Guy Smith: That’s a good point, and I think there’s going to be a mega shift in terms of people’s attitudes towards work when so much of the routine work gets replaced and people have to rethink how they’re contributing to the workforce.

Ray Zinn: The real differences are going to get less and less between the newer generation than there’s between the older generation. The older generation saw much more rapid technological change than the Generation Z and the Millennials have seen or will see. So we need to bear that in mind as we go forward. I know some of these companies aren’t even hiring individuals over 45. I got a friend that was applying at a local high-tech company, you don’t have to put your age down on your application but you can’t hide how you look. So when he went in there, and he has a very good resume, he’s a very competent and highly educated software engineer, they took one look and the interview lasted about five minutes. He had heard, indirectly, that they just weren’t hiring anybody over 45. This friend of mine is 63.

So they want the groups to be more of the same clan, as you would, of the same educational and social background than to have these huge differences between those that are in their 60’s and 70’s and others in their 20’s. So I think that’s the reason some of these companies are, even though legally they can’t do that, they are limiting the workforce to being younger.

Guy Smith: Well and I suspect that they’re shooting themselves in the foot by doing so. There’s an essential quality to age, experience, and wisdom, and if you don’t have that in your organization you are doomed to repeat the mistakes of the past.

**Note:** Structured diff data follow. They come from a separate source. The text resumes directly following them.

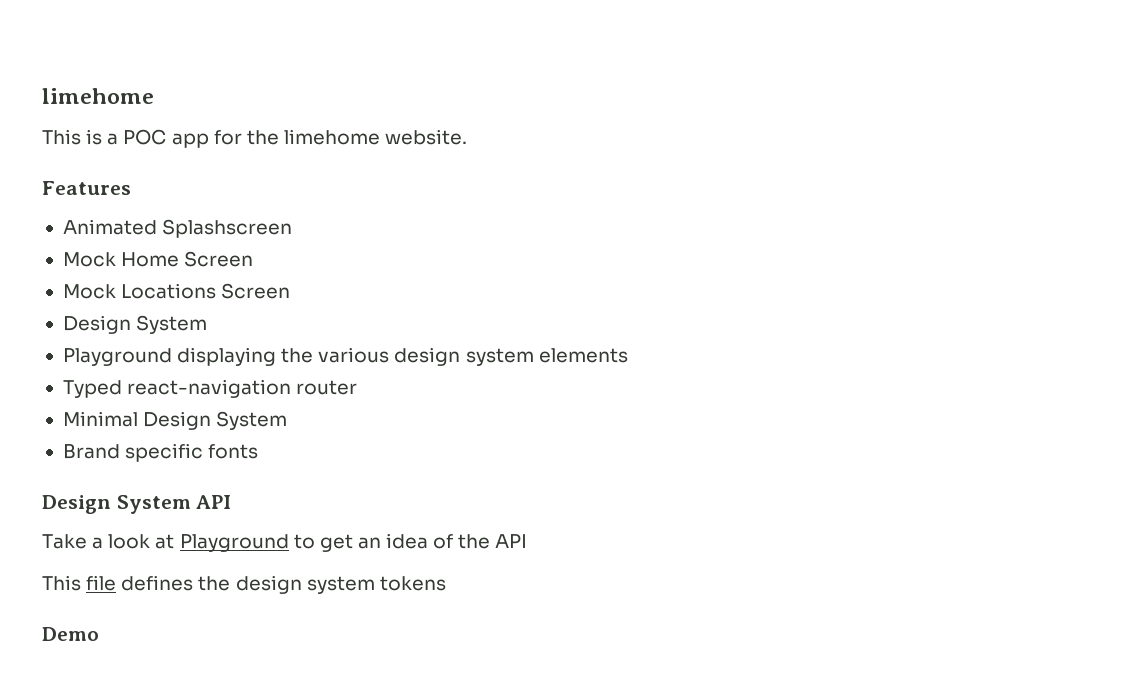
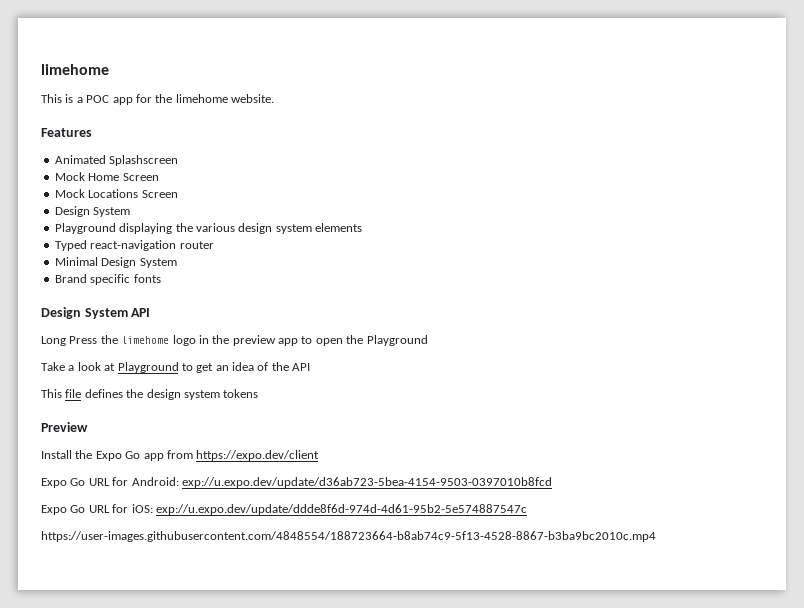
+ Long Press the limehome logo in the preview app to open the Playground
- Demo
+ Preview
+ Install the Expo Go app from https://expo.dev/client
+ Expo Go URL for Android: exp://u.expo.dev/update/d36ab723-5bea-4154-9503-0397010b8fcd
+ Expo Go URL for iOS: exp://u.expo.dev/update/ddde8f6d-974d-4d61-95b2-5e574887547c
+ https://user-images.githubusercontent.com/4848554/188723664-b8ab74c9-5f13-4528-8867-b3ba9bc2010c.mp4

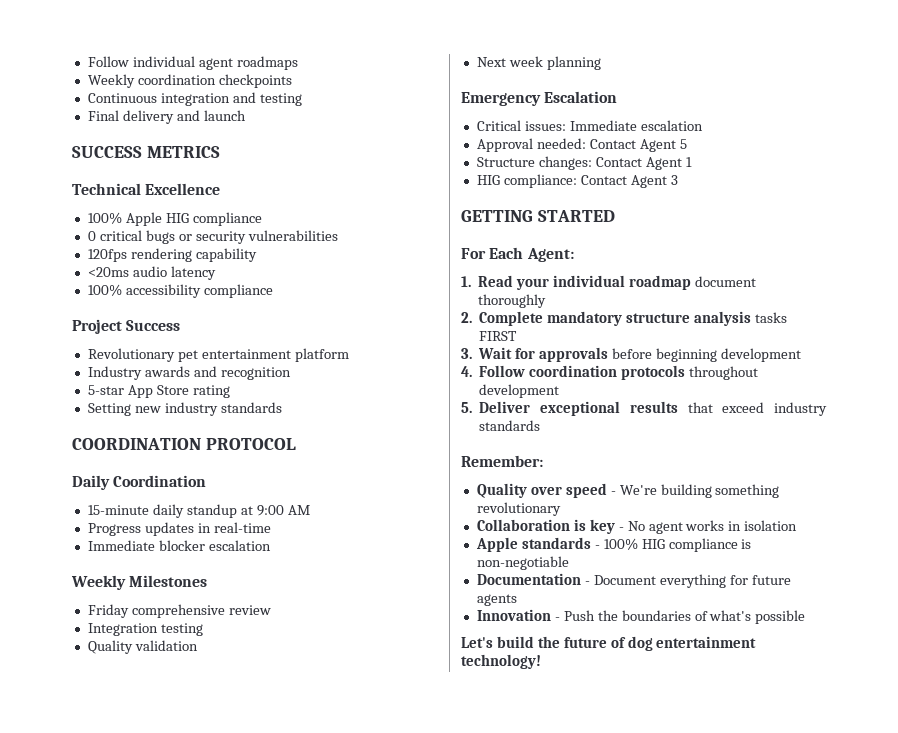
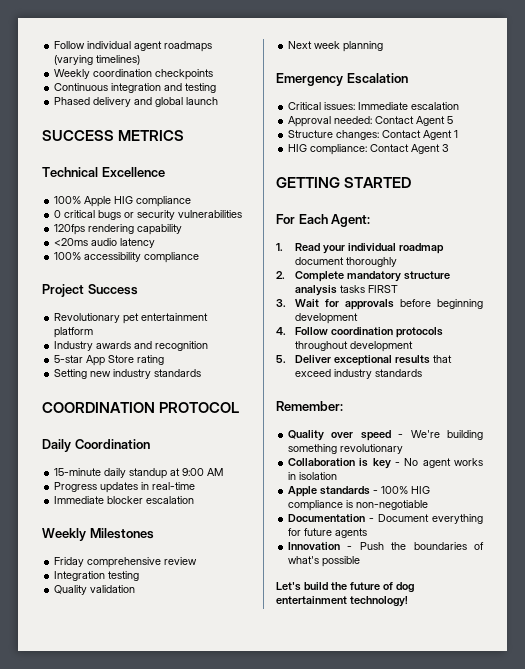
- Follow individual agent roadmaps
+ Follow individual agent roadmaps (varying timelines)
- Final delivery and launch
+ Phased delivery and global launch

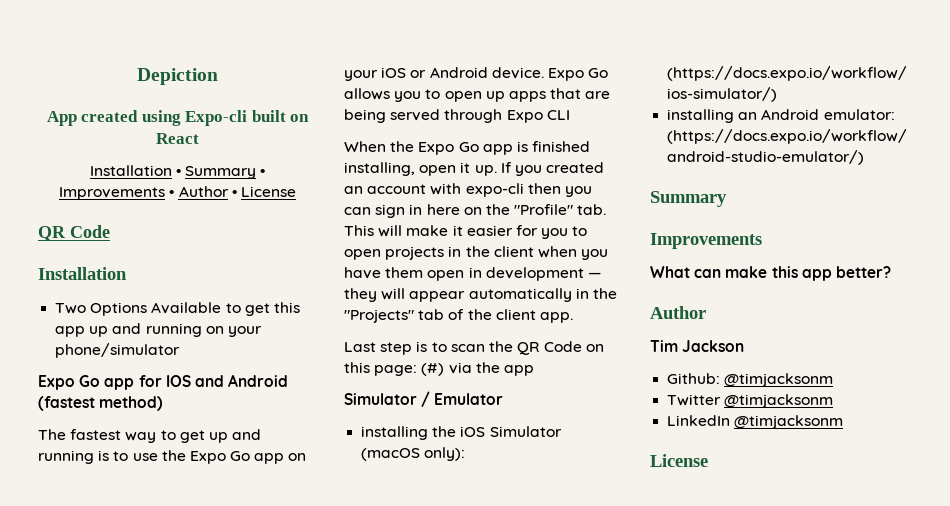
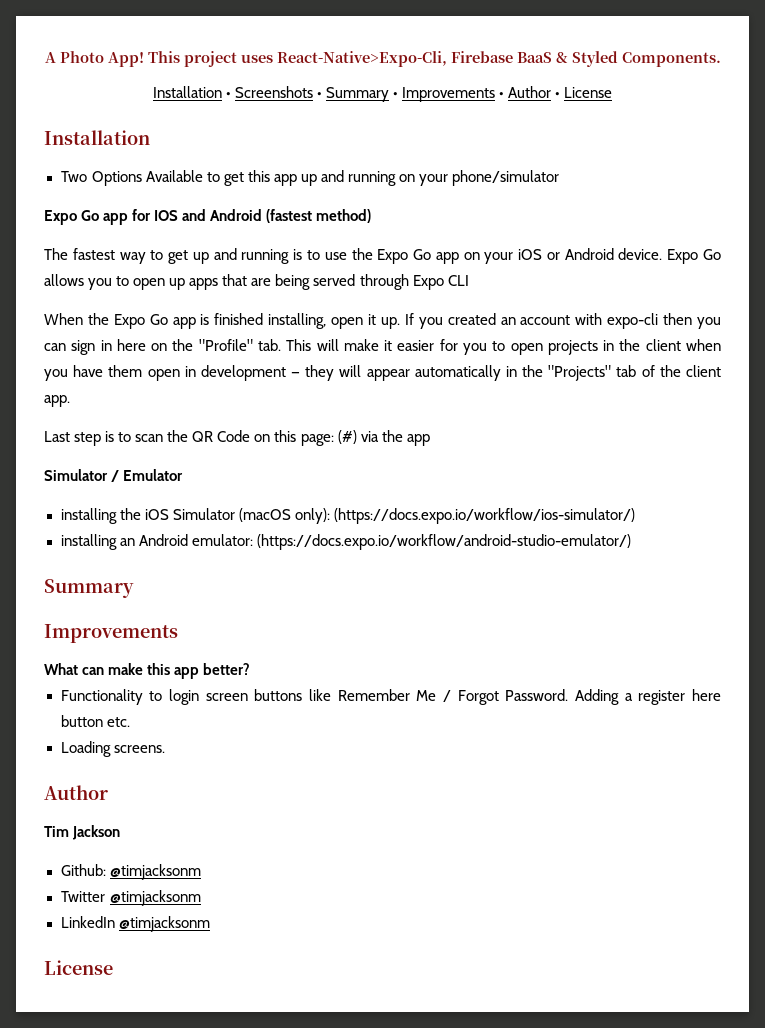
- Depiction
- App created using Expo-cli built on React
+ A Photo App! This project uses React-Native>Expo-Cli, Firebase BaaS & Styled Components.
- Installation • Summary • Improvements • Author • License
- QR Code
+ Installation • Screenshots • Summary • Improvements • Author • License
+ Functionality to login screen buttons like Remember Me / Forgot Password. Adding a register here button etc.
+ Loading screens.

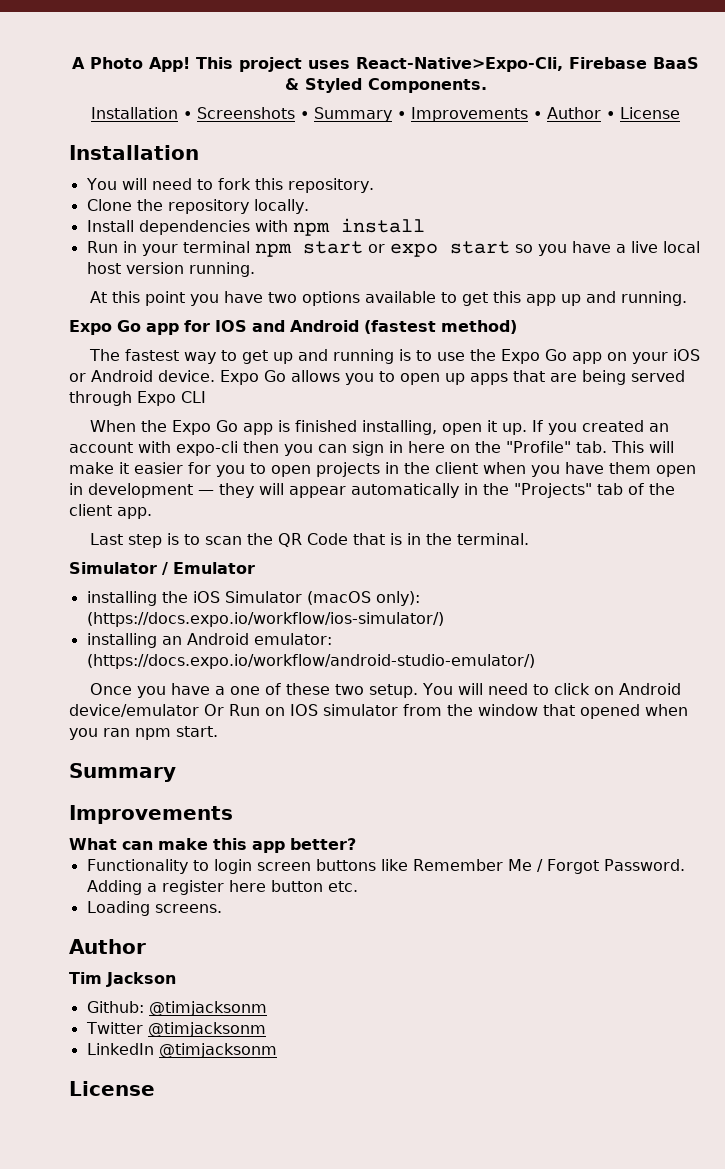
- Two Options Available to get this app up and running on your phone/simulator
+ You will need to fork this repository.
+ Clone the repository locally.
+ Install dependencies with npm install
+ Run in your terminal npm start or expo start so you have a live local host version running.
+ At this point you have two options available to get this app up and running.
- Last step is to scan the QR Code on this page: (#) via the app
+ Last step is to scan the QR Code that is in the terminal.
+ Once you have a one of these two setup. You will need to click on Android device/emulator Or Run on IOS simulator from the window that opened when you ran npm start.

Ray Zinn: For the past, yep.

Guy Smith: Yeah. My father, he was a satellite engineer and he ended up going back to work for the company he worked for as a young man as kind of a senior scientist. His entire job for about 10 years before he finally retired was he would sit and wait for a young engineer to come in and say, “Oh, I’ve got this great idea. Why don’t we try it this way?” And my dad would smile and turn to him and go, “Well when we tried that back in 1971 this is what happened.” Yeah, and he probably saved his companies millions of dollars in just not repeating the same mistake over again.

Ray Zinn: There’s some value, by the way Guy, in having this diversity. Culturally we have a lot of diversity, but we need the diversity in age also in order to have a well-rounded company, is my belief. Those companies that are limiting the age levels to the younger generation, as you have said, I think are making a mistake.

Guy Smith: Speaking of this whole age difference thing one thing I want to point out to the audience, Ray’s second book, The Zen of Zinn, I believe is a good management leadership reading book. One of the reasons is that in that book, Ray dives in quite a bit into the interactions between people, businesses, society. These are the cross-sectional perspectives that the Millennial generation is holding onto. And so Zen of Zinn, after of course you finish reading Ray’s first book Tough Things First, I think it’s going to be required reading for any of the entrepreneurs out there because it’s going to give you that rather wholistic view of how you integrate all these different components together in a way that makes sense for you, for your business, and most importantly for your employees, ’cause they’re the ones who are helping you create value in the world.